→ **WORK REQUIRED**
Scan the data below for the string "letter". Copy every line where it appears.

Stored data entries
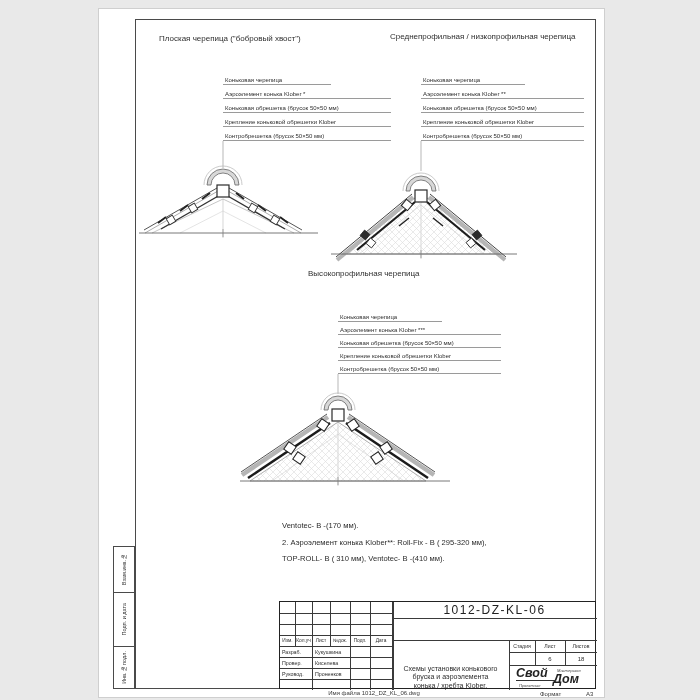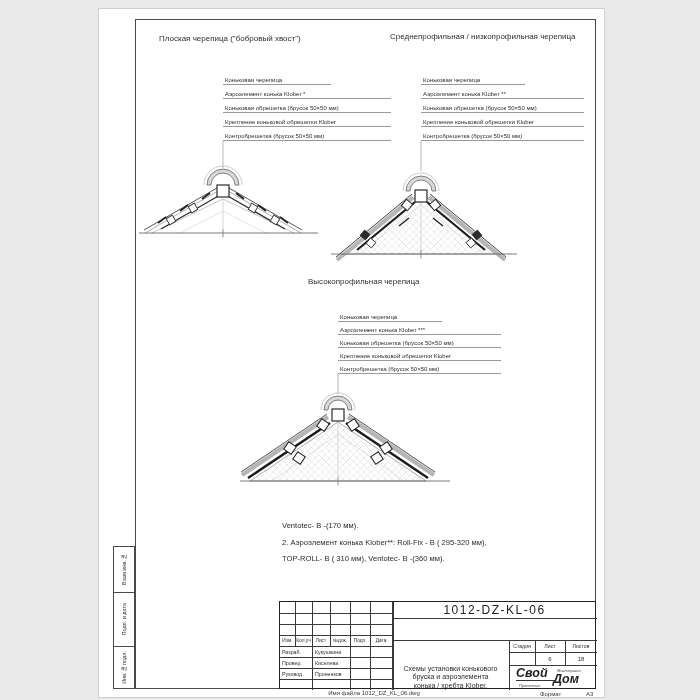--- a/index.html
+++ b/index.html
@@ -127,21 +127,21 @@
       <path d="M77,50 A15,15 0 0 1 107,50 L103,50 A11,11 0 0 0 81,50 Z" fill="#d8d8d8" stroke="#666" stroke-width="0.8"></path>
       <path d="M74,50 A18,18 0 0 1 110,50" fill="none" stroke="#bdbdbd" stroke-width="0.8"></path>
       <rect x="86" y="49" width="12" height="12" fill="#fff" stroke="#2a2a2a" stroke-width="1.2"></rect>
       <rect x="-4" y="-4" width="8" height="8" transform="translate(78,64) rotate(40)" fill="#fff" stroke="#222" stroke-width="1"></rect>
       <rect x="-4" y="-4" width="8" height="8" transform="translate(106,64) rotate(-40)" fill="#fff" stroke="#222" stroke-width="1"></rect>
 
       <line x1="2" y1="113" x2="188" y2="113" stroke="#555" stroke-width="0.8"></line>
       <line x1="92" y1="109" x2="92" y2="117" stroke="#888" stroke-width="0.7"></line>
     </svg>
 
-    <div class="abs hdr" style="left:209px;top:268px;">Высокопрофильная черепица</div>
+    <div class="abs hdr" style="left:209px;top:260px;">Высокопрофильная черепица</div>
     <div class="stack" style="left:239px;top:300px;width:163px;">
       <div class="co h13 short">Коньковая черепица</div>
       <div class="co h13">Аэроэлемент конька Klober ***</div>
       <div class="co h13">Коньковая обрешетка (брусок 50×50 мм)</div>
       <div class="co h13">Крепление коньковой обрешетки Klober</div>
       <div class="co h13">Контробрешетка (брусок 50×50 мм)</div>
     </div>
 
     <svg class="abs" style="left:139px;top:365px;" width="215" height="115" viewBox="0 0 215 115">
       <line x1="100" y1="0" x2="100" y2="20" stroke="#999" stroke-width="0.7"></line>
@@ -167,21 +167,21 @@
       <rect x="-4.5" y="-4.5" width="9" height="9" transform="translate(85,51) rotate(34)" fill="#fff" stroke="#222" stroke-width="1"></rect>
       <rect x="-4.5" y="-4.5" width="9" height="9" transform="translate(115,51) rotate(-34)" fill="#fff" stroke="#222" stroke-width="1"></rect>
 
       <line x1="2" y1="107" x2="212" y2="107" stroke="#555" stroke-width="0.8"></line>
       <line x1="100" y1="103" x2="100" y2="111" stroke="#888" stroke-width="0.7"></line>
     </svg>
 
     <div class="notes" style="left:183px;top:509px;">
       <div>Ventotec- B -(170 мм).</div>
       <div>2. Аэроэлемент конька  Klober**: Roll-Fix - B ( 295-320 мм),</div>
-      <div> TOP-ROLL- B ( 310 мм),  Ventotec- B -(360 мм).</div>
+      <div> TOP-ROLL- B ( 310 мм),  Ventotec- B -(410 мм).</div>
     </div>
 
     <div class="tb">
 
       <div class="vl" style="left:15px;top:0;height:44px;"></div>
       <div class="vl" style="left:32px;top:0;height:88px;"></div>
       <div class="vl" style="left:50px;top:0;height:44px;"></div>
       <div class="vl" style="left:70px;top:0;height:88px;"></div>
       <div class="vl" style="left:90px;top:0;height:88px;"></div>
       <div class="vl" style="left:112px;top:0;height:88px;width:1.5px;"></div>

...

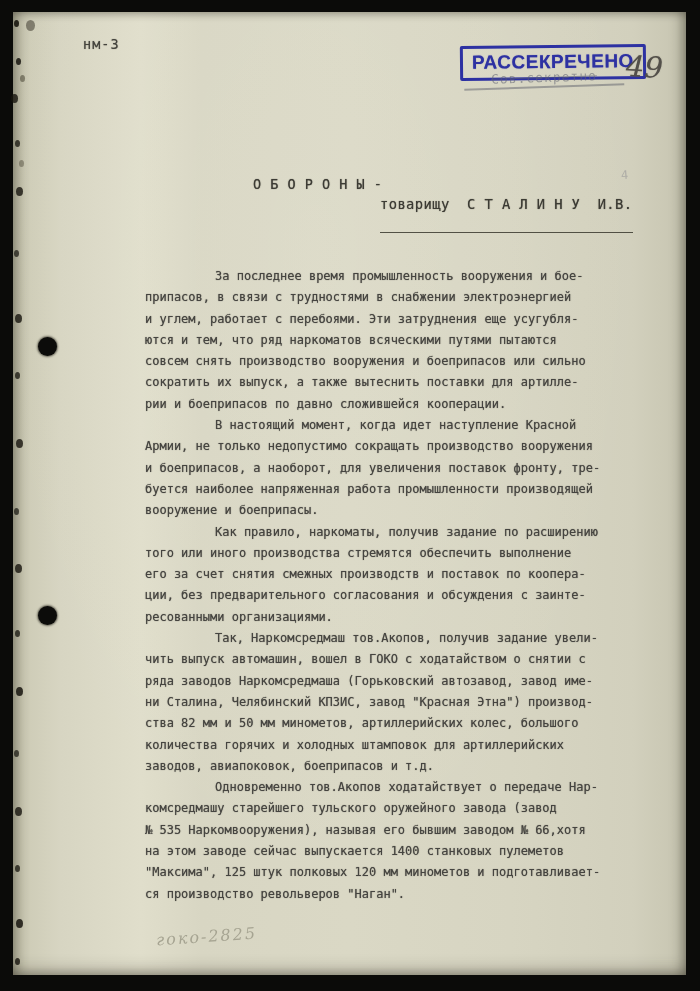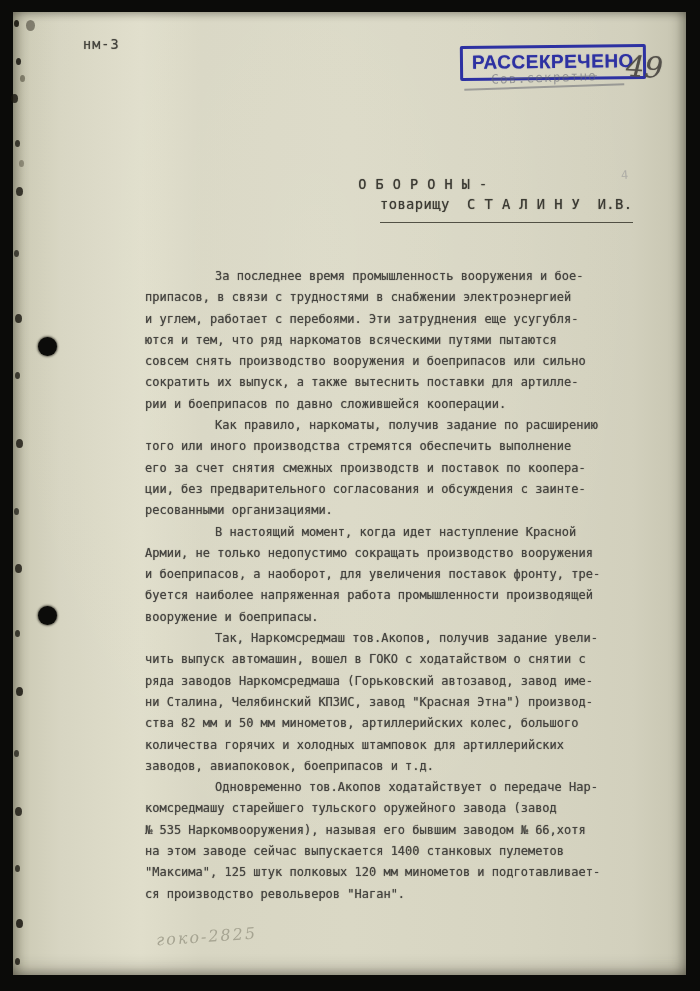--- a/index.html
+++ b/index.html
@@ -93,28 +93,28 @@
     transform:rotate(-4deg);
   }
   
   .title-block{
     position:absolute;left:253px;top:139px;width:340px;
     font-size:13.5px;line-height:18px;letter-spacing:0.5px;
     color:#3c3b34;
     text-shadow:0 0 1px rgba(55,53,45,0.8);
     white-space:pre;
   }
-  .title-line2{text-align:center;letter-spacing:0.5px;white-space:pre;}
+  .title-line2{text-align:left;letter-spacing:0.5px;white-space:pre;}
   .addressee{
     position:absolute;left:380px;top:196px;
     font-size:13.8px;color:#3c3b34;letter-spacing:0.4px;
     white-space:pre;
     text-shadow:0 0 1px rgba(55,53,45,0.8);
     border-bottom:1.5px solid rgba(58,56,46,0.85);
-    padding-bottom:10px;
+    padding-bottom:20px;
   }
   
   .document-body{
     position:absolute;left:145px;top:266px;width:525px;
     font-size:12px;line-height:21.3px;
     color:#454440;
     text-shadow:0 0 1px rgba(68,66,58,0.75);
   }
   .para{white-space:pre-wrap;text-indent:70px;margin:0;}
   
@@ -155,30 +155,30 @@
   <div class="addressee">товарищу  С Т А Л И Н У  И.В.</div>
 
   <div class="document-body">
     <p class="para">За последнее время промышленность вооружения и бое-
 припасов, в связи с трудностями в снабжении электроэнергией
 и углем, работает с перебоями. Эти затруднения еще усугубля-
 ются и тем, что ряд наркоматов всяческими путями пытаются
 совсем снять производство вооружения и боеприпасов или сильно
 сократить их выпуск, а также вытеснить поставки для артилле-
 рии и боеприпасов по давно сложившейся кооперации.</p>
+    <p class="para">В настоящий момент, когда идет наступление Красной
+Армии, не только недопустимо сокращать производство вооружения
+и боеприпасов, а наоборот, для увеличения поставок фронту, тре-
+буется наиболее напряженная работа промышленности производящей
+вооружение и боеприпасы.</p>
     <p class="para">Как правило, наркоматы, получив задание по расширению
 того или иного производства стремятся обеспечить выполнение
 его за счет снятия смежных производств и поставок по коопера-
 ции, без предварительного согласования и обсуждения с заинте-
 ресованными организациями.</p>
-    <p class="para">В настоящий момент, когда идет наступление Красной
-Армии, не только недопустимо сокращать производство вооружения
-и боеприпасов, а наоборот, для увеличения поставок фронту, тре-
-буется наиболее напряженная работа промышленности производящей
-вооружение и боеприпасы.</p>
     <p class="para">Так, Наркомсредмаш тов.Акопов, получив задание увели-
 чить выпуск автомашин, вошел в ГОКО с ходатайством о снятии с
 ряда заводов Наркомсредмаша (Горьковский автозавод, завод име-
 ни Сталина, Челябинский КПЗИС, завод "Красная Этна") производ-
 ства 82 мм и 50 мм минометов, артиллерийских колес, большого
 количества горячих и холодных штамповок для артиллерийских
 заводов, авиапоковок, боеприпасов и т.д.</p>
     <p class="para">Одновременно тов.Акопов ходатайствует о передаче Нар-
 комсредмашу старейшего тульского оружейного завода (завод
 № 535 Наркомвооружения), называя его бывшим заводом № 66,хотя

→ **FINAL ANSWER**
     font-size:13.5px;line-height:18px;letter-spacing:0.5px;
-  .title-line2{text-align:center;letter-spacing:0.5px;white-space:pre;}
+  .title-line2{text-align:left;letter-spacing:0.5px;white-space:pre;}
     font-size:13.8px;color:#3c3b34;letter-spacing:0.4px;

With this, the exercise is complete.